The formalists are like a watchmaker who is so absorbed in making his watches look pretty that he has forgotten their purpose of telling the time, and has therefore omitted to insert any works.

Was Gödel's work below contempt? There are, in this world, lunatics, crooks and dupes. The crooks are below contempt; the lunatics and dupes are not. Russell was very generous; he lavished praises on Wittgenstein and Ramsey who ruthlessly attacked his Principia but at the same time unmistakingly demonstrated their understanding of his theory of types. On the other hand, nothing in Gödel's work indicated that Gödel even had a clue about Russell's theory of types. Although Russell was eager to say something nice, there was really not much he could say; towards fledging philosophers, Russell was tender and caring and was very careful to avoid raising his voices.[source 6] Russell actually came face to face with Gödel in early 1940s'; the following excerpt was Russell's recount of his encounter with Gödel:

While in Princeton, I came to know Einstein fairly well. I used to go to his house once a week to discuss with him and Gödel and Pauli. These discussions were in some ways disappointing, for, although all three of them were Jews and exiles and, in intention, cosmopolitans, I found that they all had a German bias towards metaphysics, and in spite of our utmost endeavours we never arrived at common premises from which to argue. Gödel turned out to be an unadulterated Platonist, and apparently believed that an eternal 'not' was laid up in heaven where virtuous logicians might hope to meet it in hereafter.

Russell, Bertrand. "America. 1938-1944." Autobiography. 1967. London and New York: Routledge, 2000. Print. 466.

Gödel's theorems were probably more devastating to formalists because they showed what absurdities were admissible in formalism. Nevertheless, it is possible that PM is incomplete or inconsistent, but proving complete and proving consistent were not PM's concerns. Both completeness and consistency involve all, exact what propositions constitute all is the point of contention.[source 4] PM did not aim at all; it aimed at deducing arithmetics, which was the starting point of ordinary mathematics; PM was on target, and PM made several serendipitous discoveries along the way. Regarding consistency, all that PM could say was probably something like this: "as of today, no contraction has been discovered within PM" - more than that was beyond what inductive reasoning could warrant [source 2]. By deducing arithmetics from logical principles, PM demonstrated that mathematics and logic are identical - this thesis, first proposed in his 1900's Principles, Russell had never seen any reason to modify.[source 5]
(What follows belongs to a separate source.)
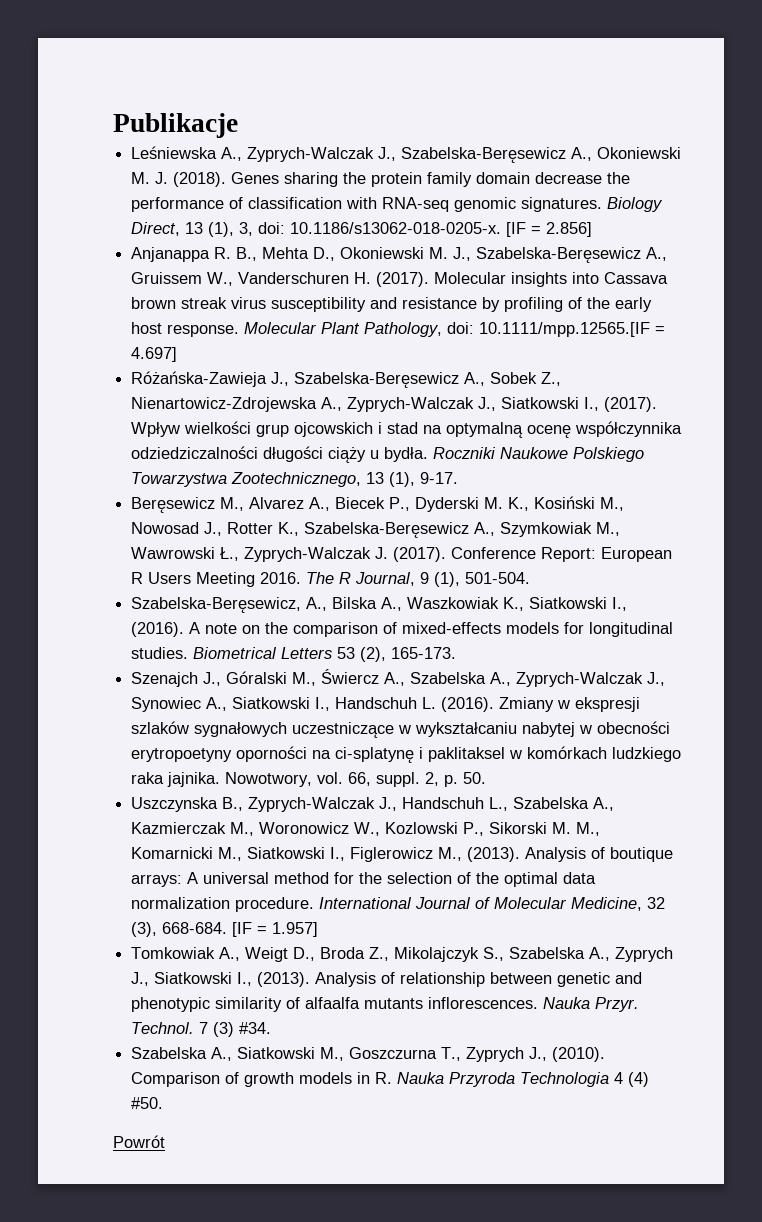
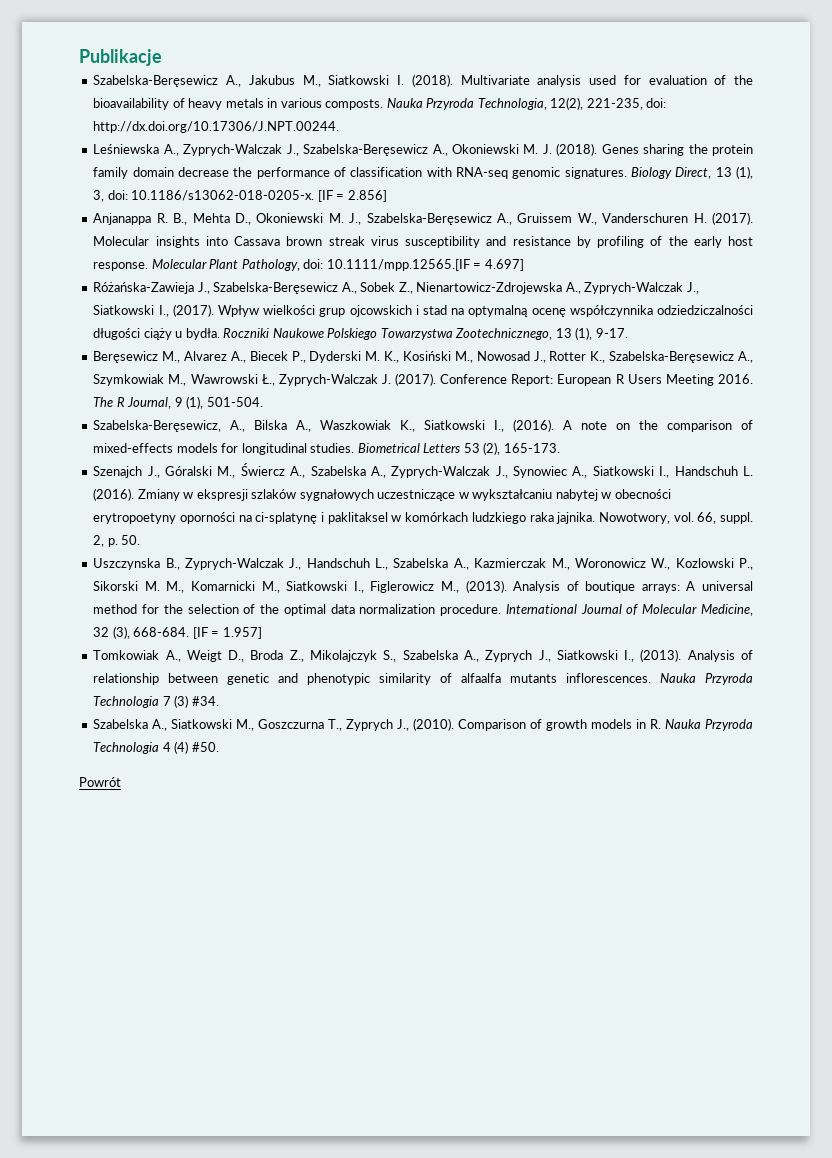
(238, 125) none -> [93,74,754,87] [93,97,667,110] [93,121,340,133] // Szabelska-Beręsewicz A., Jakubus M., Siatkowski I. (2018). Multivariate analysis used for evaluation of the bioavailability of heavy metals in various composts. Nauka Przyroda Technologia, 12(2), 221-235, doi: http://dx.doi.org/10.17306/J.NPT.00244.
[595,997,640,1012] [131,1022,195,1034] Przyr. Technol. -> [705,673,754,685] [93,696,160,708] Przyroda Technologia

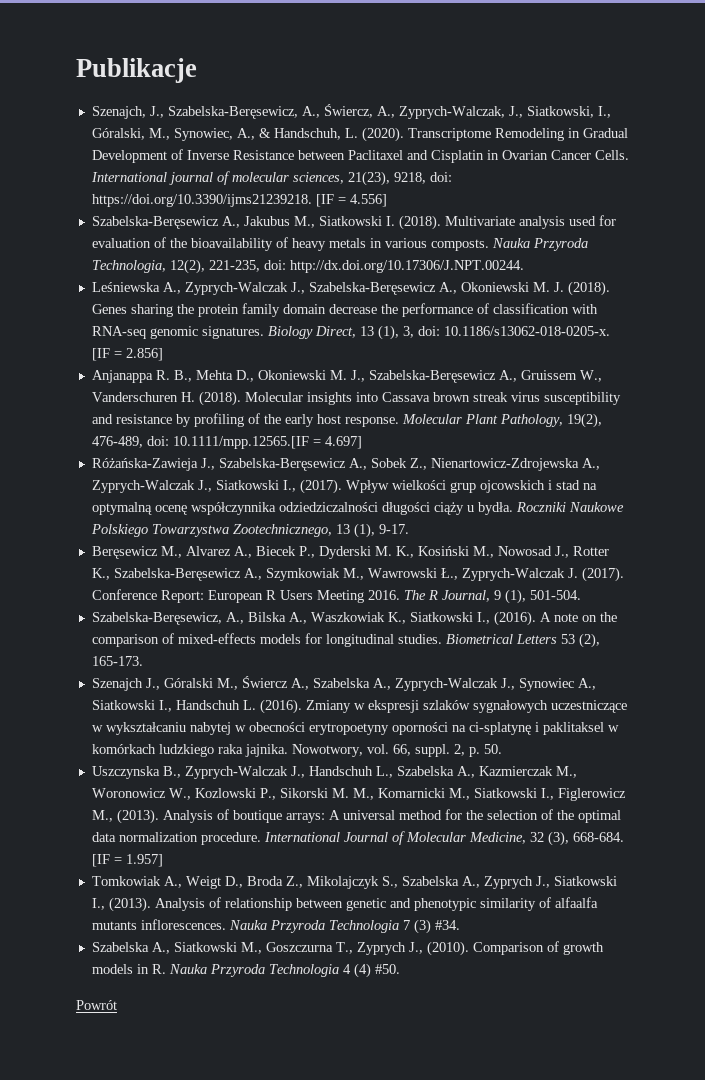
(162, 57) none -> [91,104,611,119] [91,127,628,142] [91,149,629,163] [90,171,452,186] [91,194,387,207] // Szenajch, J., Szabelska-Beręsewicz, A., Świercz, A., Zyprych-Walczak, J., Siatkowski, I., Góralski, M., Synowiec, A., & Handschuh, L. (2020). Transcriptome Remodeling in Gradual Development of Inverse Resistance between Paclitaxel and Cisplatin in Ovarian Cancer Cells. International journal of molecular sciences, 21(23), 9218, doi: https://doi.org/10.3390/ijms21239218. [IF = 4.556]
[712,212,753,225] (2017). -> [198,391,241,406] (2018).
(300, 265) none -> [566,413,602,428] [91,436,143,448] 19(2), 476-489,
If Gödel sentence were true, PM would be inconsistent because, in virtue of PM ✳2.02, which says a true proposition is implied by any proposition, PM implies G. Any body of premises that can deduce G is not a valid foundation because it contains a contradiction; an inconsistent body of premises contains false premises, and a false premise implies any conclusion (PM ✳2.21) - that is why Russell asked "are we to think that 2 + 2 is not 4, but 4.001?" Then again, if principles in PM were asserted, Gödel sentence implicated no one because it was either nonsense or non-contradiction by the Theory of Types.[source 3]

Can you know that a proposition is true before it is proven? Yes, you can. But those propositions are what Wittgenstein called tautologies, none of which is Gödel sentence G. Basically, tautologies are different ways of saying the same thing. Tautology

Like all theories whose justifications are inductive, PM by its nature should be tentative, subject to revisions based new evidence; the second edition of PM demonstrated Russell's attitude more than proved a point: Russell learned a lesson from Newton-Leibniz quarrel, and he had no desire to take the place of Aristotle to establish himself as a towering authority - Russell actually took pains to avoid playing the authority role.7[8]


Sources: 1. The Vicious Circle Principle

2.The Inductive Nature of Principia Mathematica

3. If Gödel sentence is taken literally, it is nonsense; if it is interpreted in type theory, it is a simultaneous assertion of multiple statements - this is what Russell means by "Here again we are faced with the essential necessity of a hierarchy, extending upwards ad infinitum, and logically incapable of completion. " See Liar's paradox. Note that every time I point to the Liar's paradox, people automatically say I mistook true for provable. Actually, this distinction is irrelevant; what the liar's paradox and G in common is that they are all self-referential. If a sentence can't comment itself, then it is commenting its counterpart one order below itself, thus a hierarchy rises from the second order ad infinitum. There is no first order G, because a proposition about a proposition is at least 2nd order. First order propositions are all about individuals, not propositions. Theory of Logical Types

4. If consistency means there is no contradiction, then one needs to examine all propositions, then again what goes into all? Russell somewhere said Whitehead and himself believed it was impossible to prove that a formal system was consistent.

5.

The foundamental thesis of the following pages, that mathematics and logic are identical, is one which I have never since seen any reason to modify. Russell, Bertrand. Introduction to the second Edition. Second paragraph. Principles of Mathematics, 1937.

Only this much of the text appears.